Réalisateur de Goodbye Golovin, Mathieu Grimard est l’un de ces réalisateurs. Il devait présenter son film hier après-midi dans le deuxième programme de la journée quand la nouvelle est tombée alors qu’il regardait des films du premier programme. « C’était comme absurde comme moment. Je suis super déçu, super frustré. J’ai envie de pleurer, mais si je m’éloigne de mon nombril deux secondes, je réalise que c’est la chose à faire. »

Nadia Savard et Daniel Gervais, copropriétaires de la Microbrasserie sur Mars où les bières portent des noms tels Fondation, Vénus du Berger ou HAL 9000, références à des œuvres de science-fiction dont ils sont friands, s’attendaient à une hausse de la fréquentation durant le festival. Mais pas autant qu’hier soir ! « On a appelé une employée de plus, dit Mme Savard. On compatit avec les organisateurs, mais il ne faut pas que les choses empirent. »

Onde de choc « indescriptible »

Un peu plus de trois heures plus tôt, à 13 h 53, lorsque les dirigeants de Regard ont annoncé l’annulation du festival qui avait été lancé la veille, les mines étaient longues dans le hall de l’hôtel Chicoutimi, quartier général du festival où logent plusieurs invités.

Alors que de nouveaux invités et des représentants des médias, comme nous, arrivaient pour le festival, les employés de l’accueil devaient leur annoncer la mauvaise nouvelle. Ailleurs, d’autres membres du personnel s’empressaient de prévenir les participants encore en chemin. En conférence de presse à l’hôtel de ville, la directrice générale du festival, Marie-Elaine Riou a expliqué, non sans émotion, l’état de la situation.

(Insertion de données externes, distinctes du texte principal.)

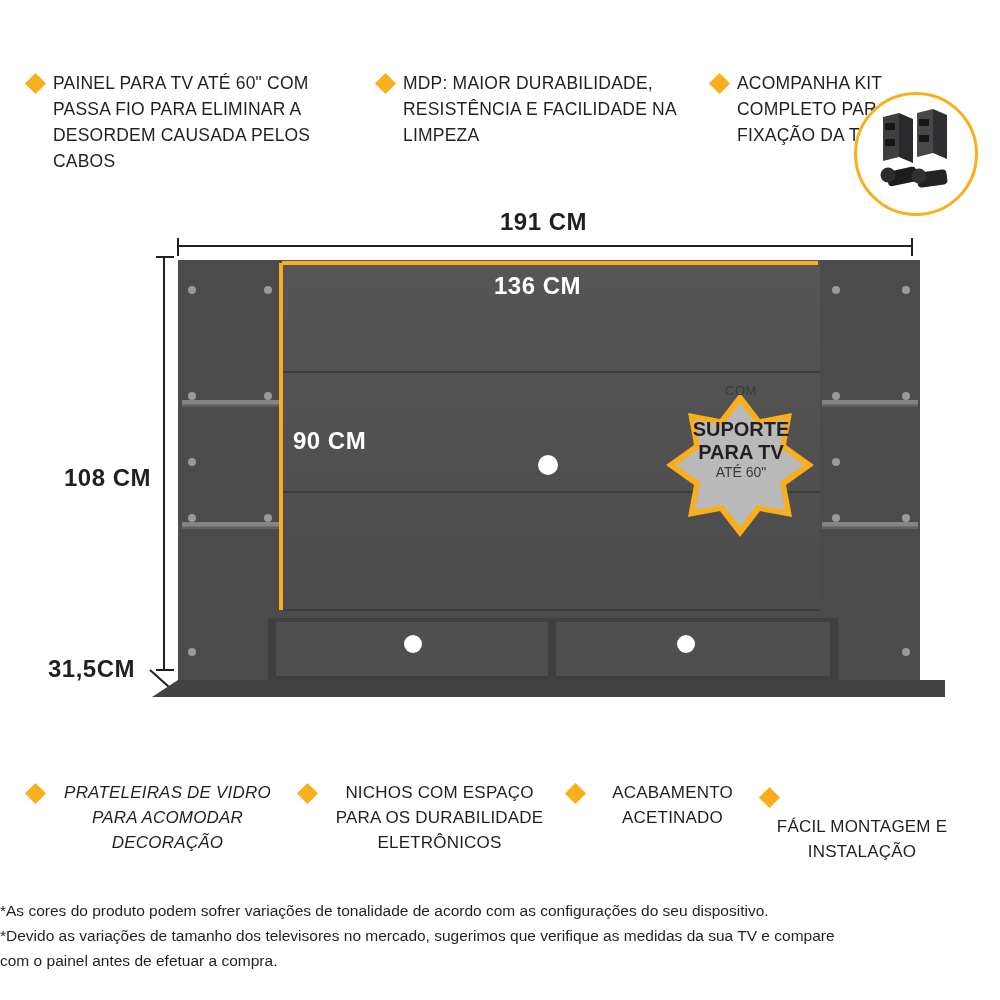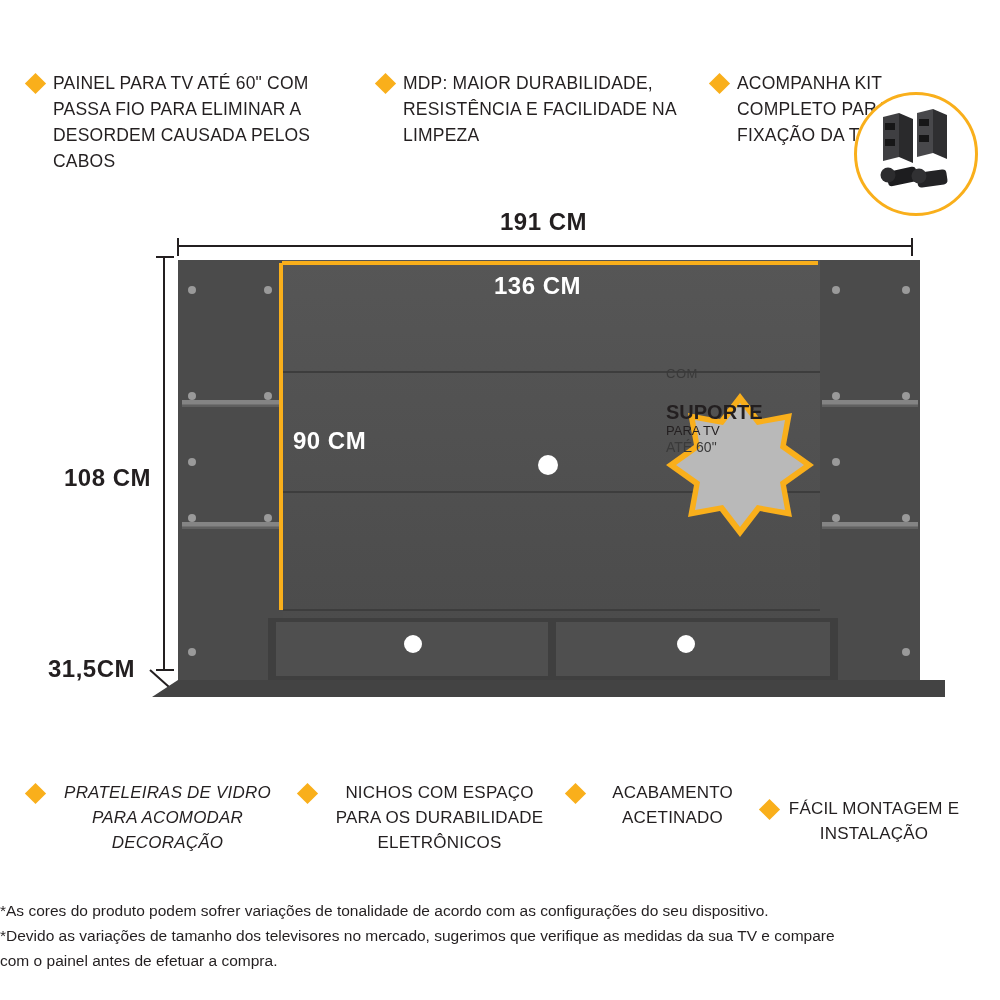--- a/index.html
+++ b/index.html
@@ -247,7 +247,7 @@
     <div class="dim-label" style="left:48px; top:455px;">31,5CM</div>
 
     
-    <div style="position:absolute; left:666px; top:167px; width:150px; line-height:1.15;">
+    <div style="position:absolute; left:666px; top:184px; width:150px; text-align:center; line-height:1.15;">
       <div style="font-size:13px; color:#3a3a3a; letter-spacing:0.5px;">COM</div>
       <div style="font-size:20px; font-weight:bold; color:#231f20;margin-top:19px;">SUPORTE</div>
       <div style="font-size:13px; font-weight:normal; color:#231f20;">PARA TV</div>

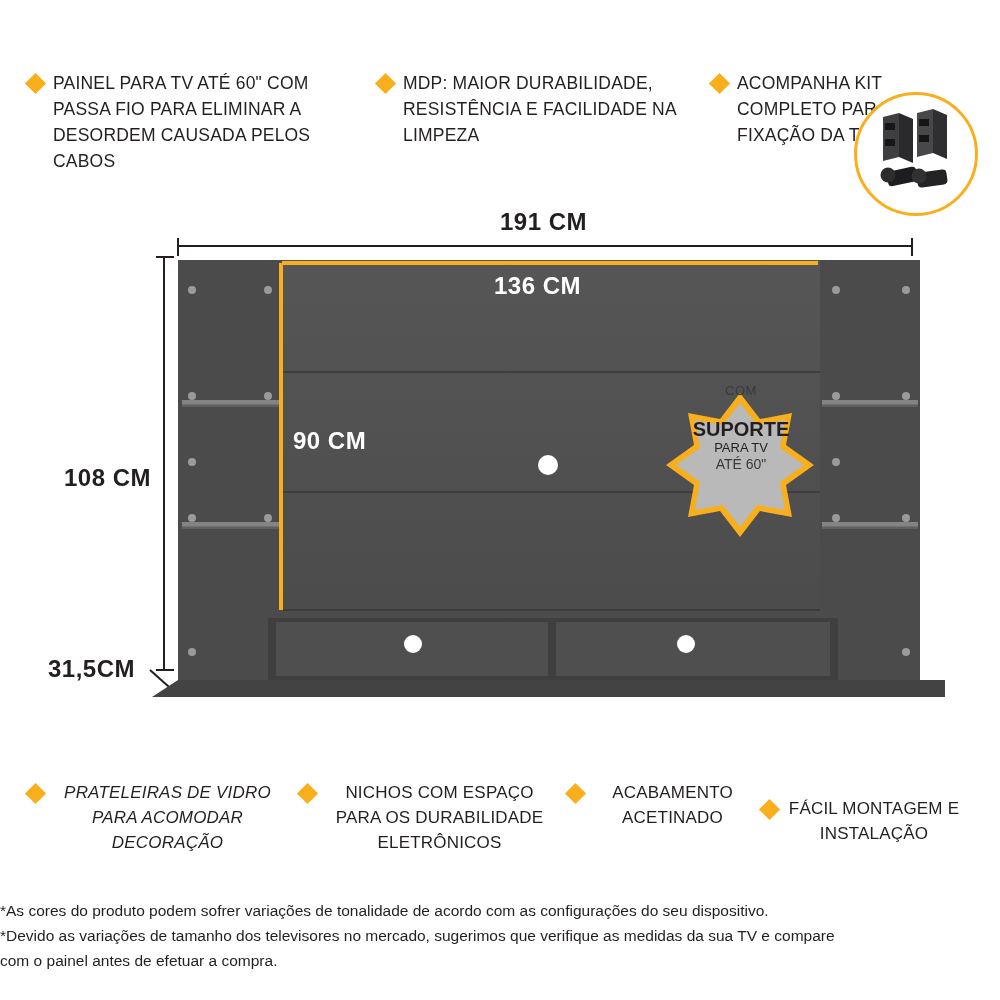--- a/index.html
+++ b/index.html
@@ -250,7 +250,7 @@
     <div style="position:absolute; left:666px; top:184px; width:150px; text-align:center; line-height:1.15;">
       <div style="font-size:13px; color:#3a3a3a; letter-spacing:0.5px;">COM</div>
       <div style="font-size:20px; font-weight:bold; color:#231f20;margin-top:19px;">SUPORTE</div>
-      <div style="font-size:13px; font-weight:normal; color:#231f20;">PARA TV</div>
+      <div style="font-size:20px; font-weight:bold; color:#231f20;">PARA TV</div>
       <div style="font-size:14px; color:#3a3a3a;">ATÉ 60"</div>
     </div>
   </div>

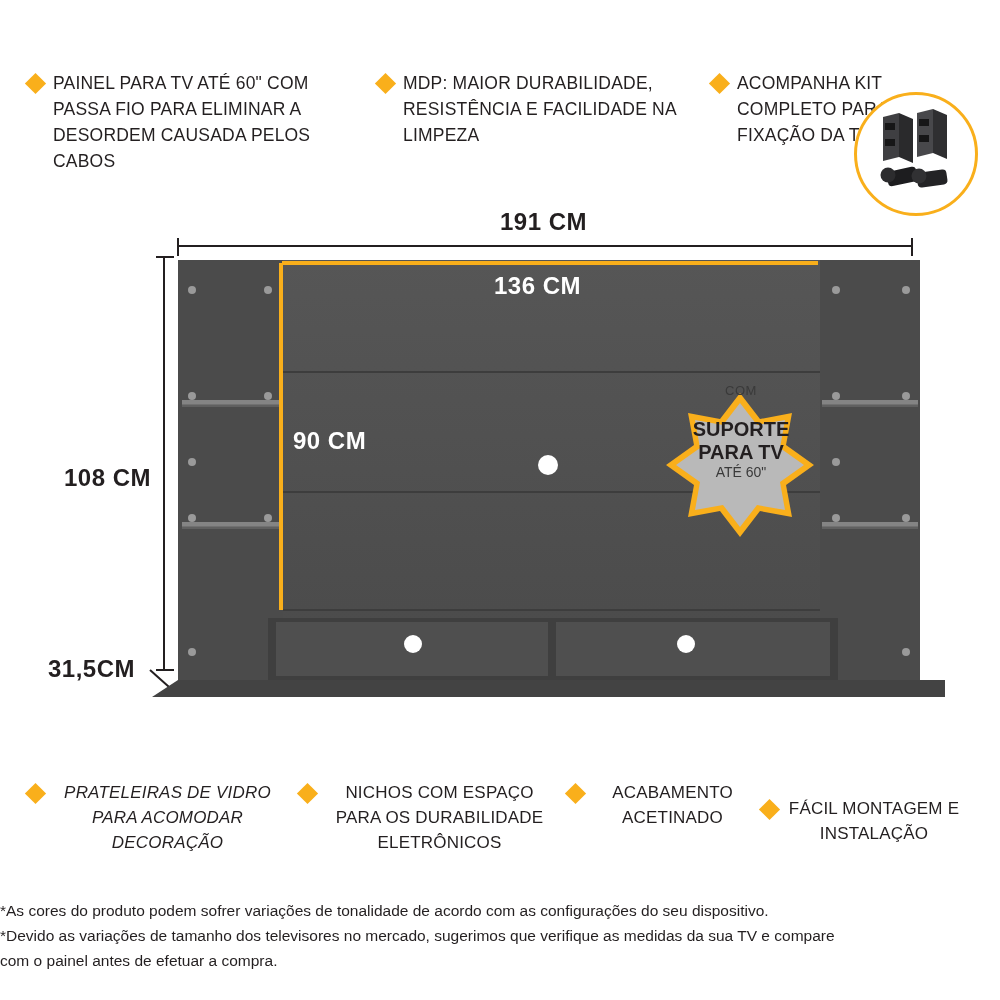--- a/index.html
+++ b/index.html
@@ -90,7 +90,7 @@
   .bf2 .feat-text { text-align: center; }
   .bf3 { left: 568px; top: 0; width: 185px; }
   .bf3 .feat-text { text-align: center; }
-  .bf4 { left: 762px; top: 16px; width: 200px; }
+  .bf4 { left: 762px; top: 4px; width: 200px; flex-direction: column; }
   .bf4 .feat-text { text-align: center; }
 
   

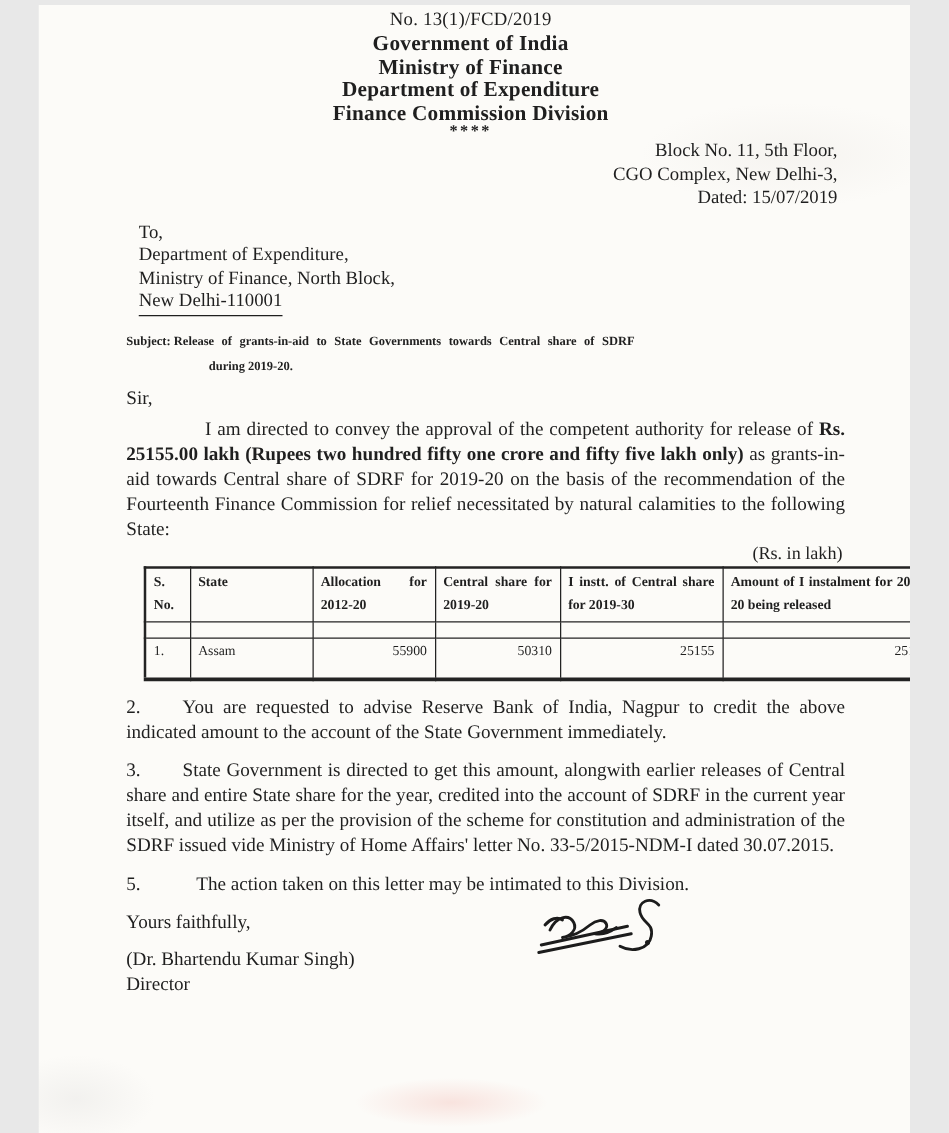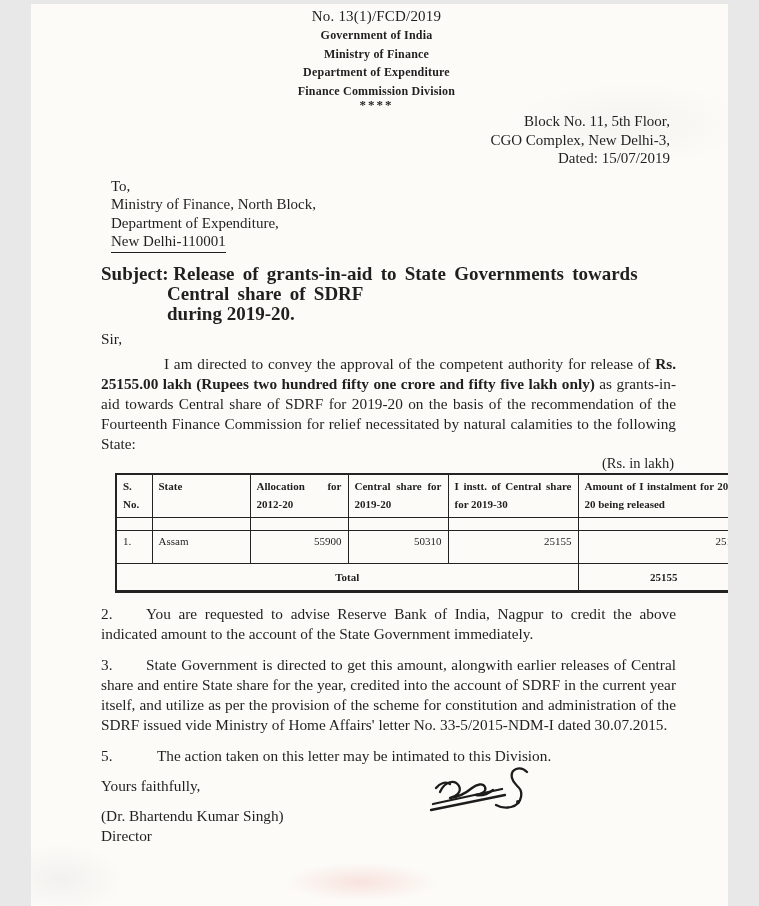--- a/index.html
+++ b/index.html
@@ -22,7 +22,7 @@
 
   .letterhead { text-align:center; margin-right:24px; }
   .ref-no { font-size:15px; line-height:19px; letter-spacing:0.2px; }
-  .org-line { font-weight:bold; font-size:12px; line-height:18.5px; letter-spacing:0.2px; }
+  .org-line { font-weight:bold; font-size:17px; line-height:18.5px; letter-spacing:0.2px; }
   .stars { font-weight:bold; font-size:13px; line-height:9px; letter-spacing:2px; }
 
   .origin-block { text-align:right; font-size:15px; line-height:18.5px; margin-top:3px; margin-right:6px; }

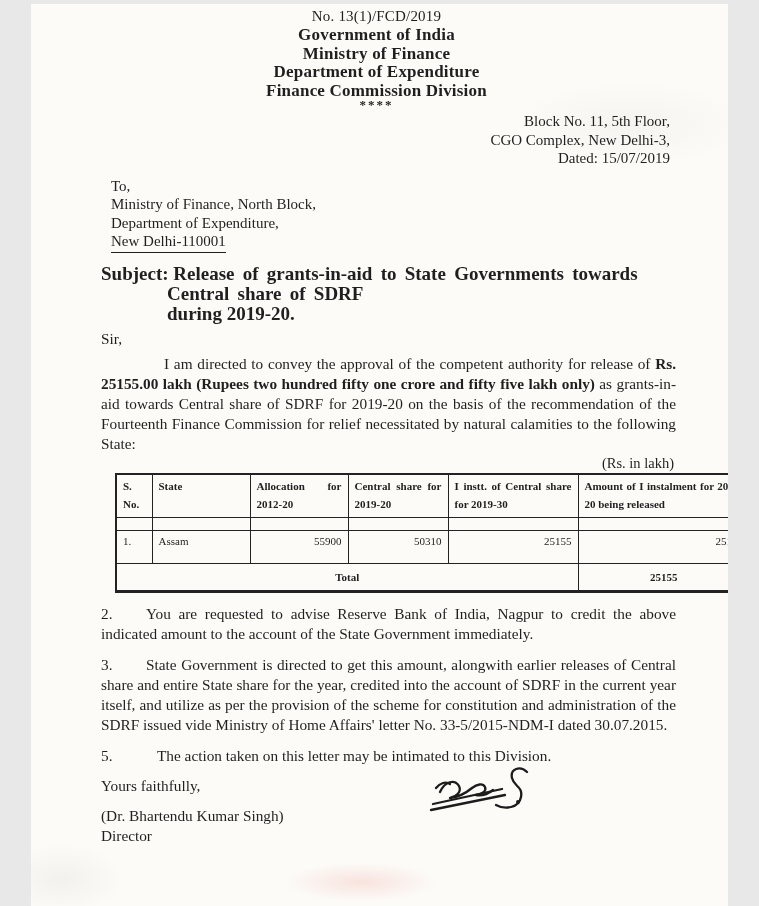--- a/index.html
+++ b/index.html
@@ -86,8 +86,8 @@
 
   <div class="recipient-block">
     <div>To,</div>
+    <div>Department of Expenditure,</div>
     <div>Ministry of Finance, North Block,</div>
-    <div>Department of Expenditure,</div>
     <div><span class="recipient-city">New Delhi-110001</span></div>
   </div>
 

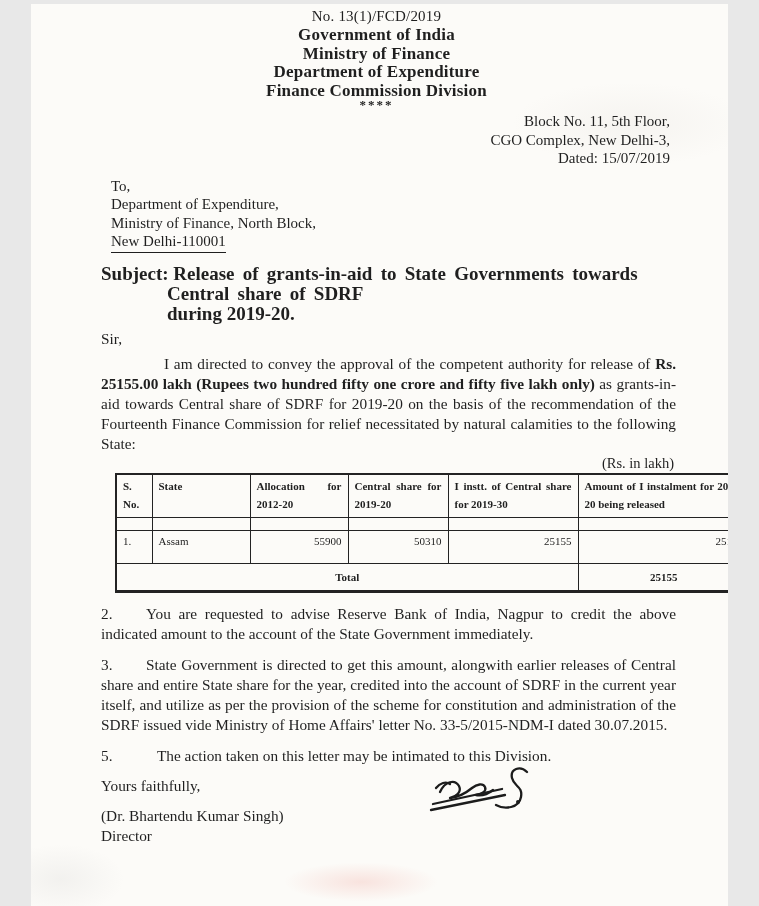--- a/index.html
+++ b/index.html
@@ -30,7 +30,7 @@
   .recipient-block { margin-top:9px; margin-left:10px; font-size:15px; line-height:18.5px; }
   .recipient-city { display:inline-block; border-bottom:1.5px solid #1f1f1f; padding-bottom:1px; }
 
-  .subject-line { margin-top:11px; font-weight:bold; font-size:19px; line-height:20px;
+  .subject-line { margin-top:11px; font-weight:bold; font-size:10px; line-height:20px;
                   padding-left:66px; text-indent:-66px; }
   .subject-l1 { word-spacing:3.5px; }
 

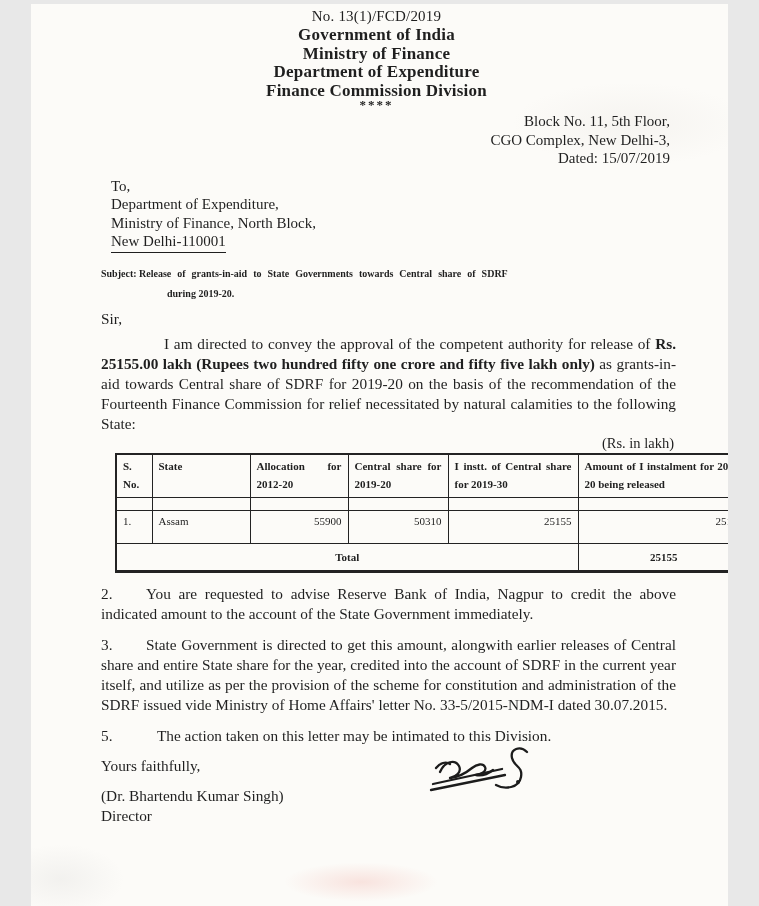--- a/index.html
+++ b/index.html
@@ -135,10 +135,6 @@
         <td class="cell-num">25155</td>
         <td class="cell-num">25155</td>
       </tr>
-      <tr class="total-row">
-        <td colspan="5">Total</td>
-        <td>25155</td>
-      </tr>
     </tbody>
   </table>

« On a travaillé durant des mois à organiser cet évènement, a-t-elle rappelé. Puis, tout a été extrêmement vite. En se réveillant ce [jeudi] matin, on ne pouvait pas imaginer la situation à 14 h. Mais à la suite de l’annonce relative aux évènements réunissant 250 personnes et plus, il a fallu se résigner, car la majorité de nos salles en comptent davantage. »

Mme Riou ne pouvait dire hier quel est l’impact financier de cette annulation, quoiqu’elle l’ait qualifié de « phénoménal » puisqu’il survient durant et non avant les activités.

Accompagnée de Sophie Beauparlant et de l’ancien ministre Stéphane Bédard, respectivement présidente et administrateur du conseil d’administration, Mme Riou a précisé que la direction avait gardé le contact depuis plusieurs jours avec la Direction régionale de la santé publique et que jamais, jusqu’à jeudi midi, la tenue du festival n’avait été remise en question.

La situation est un peu indescriptible, car on a essayé de voir venir et on ne croyait pas vraiment que ça pouvait arriver.

Marie-Elaine Riou, directrice générale du festival Regard

Dans le calendrier des évènements culturels de Saguenay, Regard occupe une place intéressante, mars étant en basse saison. Une trentaine d’employés étaient mobilisés à l’organisation depuis novembre, dit Sophie Beauparlant. S’y ajoutent des contractuels et quelque 200 bénévoles. Bon an, mal an, le festival attire entre 20 000 et 22 000 spectateurs.

« On espérait atteindre le chiffre de 25 000 cette année », ajoute Mme Beauparlant.

Les frais de voyage de ce reportage ont été payés par le festival Regard.